On 03/29/2018 02:11 PM, Steve Ebersole wrote:
Thanks for the thoughts Radim.
But I think that there is a misunderstanding..
Today (pre-5.3) Hibernate has a hibernate-infinispan module that
integrates Infinispan into Hibernate ORM as a second-level cache. In
fact it provides 2 integrations: `InfinispanRegionFactory` and
`JndiInfinispanRegionFactory`. And then inside WildFly there is (at
least) a third one specific to running inside WildFly. Inside WildFly
is irrelevant... I say that because inside WildFly we are going to use
whatever the Infinispan team develops as infinispan-hibernate-cache.
Which leaves the other 2. The only thing (I believe) that
`InfinispanRegionFactory` and `JndiInfinispanRegionFactory` provide
over (and actually in any way different from) hibernate-jcache is
transactional access support, which you even say is going away.
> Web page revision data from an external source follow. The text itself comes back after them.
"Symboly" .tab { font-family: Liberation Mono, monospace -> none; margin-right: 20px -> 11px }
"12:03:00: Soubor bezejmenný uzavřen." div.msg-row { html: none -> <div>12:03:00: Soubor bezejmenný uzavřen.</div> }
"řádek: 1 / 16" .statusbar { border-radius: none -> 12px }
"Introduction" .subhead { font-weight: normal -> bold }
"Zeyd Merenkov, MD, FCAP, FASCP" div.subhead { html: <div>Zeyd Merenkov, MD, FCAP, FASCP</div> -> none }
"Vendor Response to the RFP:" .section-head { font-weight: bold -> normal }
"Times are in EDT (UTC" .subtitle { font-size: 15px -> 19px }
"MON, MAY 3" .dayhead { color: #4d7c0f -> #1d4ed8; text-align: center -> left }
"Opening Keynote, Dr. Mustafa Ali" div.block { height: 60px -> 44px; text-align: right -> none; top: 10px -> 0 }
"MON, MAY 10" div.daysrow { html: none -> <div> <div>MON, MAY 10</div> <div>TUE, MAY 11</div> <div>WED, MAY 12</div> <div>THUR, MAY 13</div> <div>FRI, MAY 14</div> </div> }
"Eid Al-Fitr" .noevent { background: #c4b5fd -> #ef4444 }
I understand about not being able to fully leverage
`CacheTransactionSynchronization` if hibernate-jcache is used. IMO it
is the single drawback to using hibernate-jcache for Infinispan. All
of the other things you mentioned are IMO implementation details.
Well that and missing out on the new `DomainDataRegionConfig` stuff.
And keep in mind that even hibernate-jcache offers some integration
points (thanks to Alex)... you can supply your own
`javax.cache.spi.CachingProvider` or `javax.cache.CacheManager`
directly to the RegionFactory for JCache. So you have total control
still over how caches are built (sans access to `DomainDataRegionConfig`).
So all-in-all I am still not understanding why `hibernate-jcache` +
`infinispan` is not enough for most cases. Yes you miss out on some
possible performance improvements (leveraging
`CacheTransactionSynchronization` and `DomainDataRegionConfig` being
the 2 I can think of).
Maybe I understand what hibernate-jcache is incorrectly. Infinispan
exposes JCache API, and JCache dictates some behaviour. The behaviour
with transactions is not specified and not tested by the JCache TCK.
Hibernate-jcache consumes JCache API. I don't see any space for
'integration' besides dropping some configuration files (and that's the
point, no code to maintain).
My post was about the behaviour that can be optimized once we know the
intent. JCache API is implemented according to the spec and does not
express Hibernate's intent well enough.
However, that's why there is the possibility of a custom cache
provider - to leverage those things. But again, taking a step back
and looking at the big picture...
1) We need to be able to run outside of WildFly. The 2 legacy
`hibernate-infinispan` providers were intended for that.
2) We need to be able to run inside of WildFly. The provider supplied
with WildFly (Jipijapa) itself was intended for that.
So how do we do that moving to 5.3? As I mentioned above, I think we
can ignore "run inside of WildFly" for this discussion - that will
happen however Jipijapa says it will happen; if/when there is a
specific Infinispan-based 5.3 cache provider, Jipijapa will use that.
It's more the "run outside of WildFly" case that I am talking about.
So what are the things that we want to cover in Hibernate/Infinispan
caching combo? AFAIK:
1. Transactional access support
2. Cluster support (distributed versus replicated versus invalidated)
3. Anything I am missing?
So let's look at those 1-1:
1. You just said that you plan to drop transactional acccess support
anyway, so nothing to see here...
I've never said that I am dropping support for transactional *access*!
org.hibernate.cache.spi.access.AccessType.TRANSACTIONAL will be always
supported. We're dropping support for transactional *caches*.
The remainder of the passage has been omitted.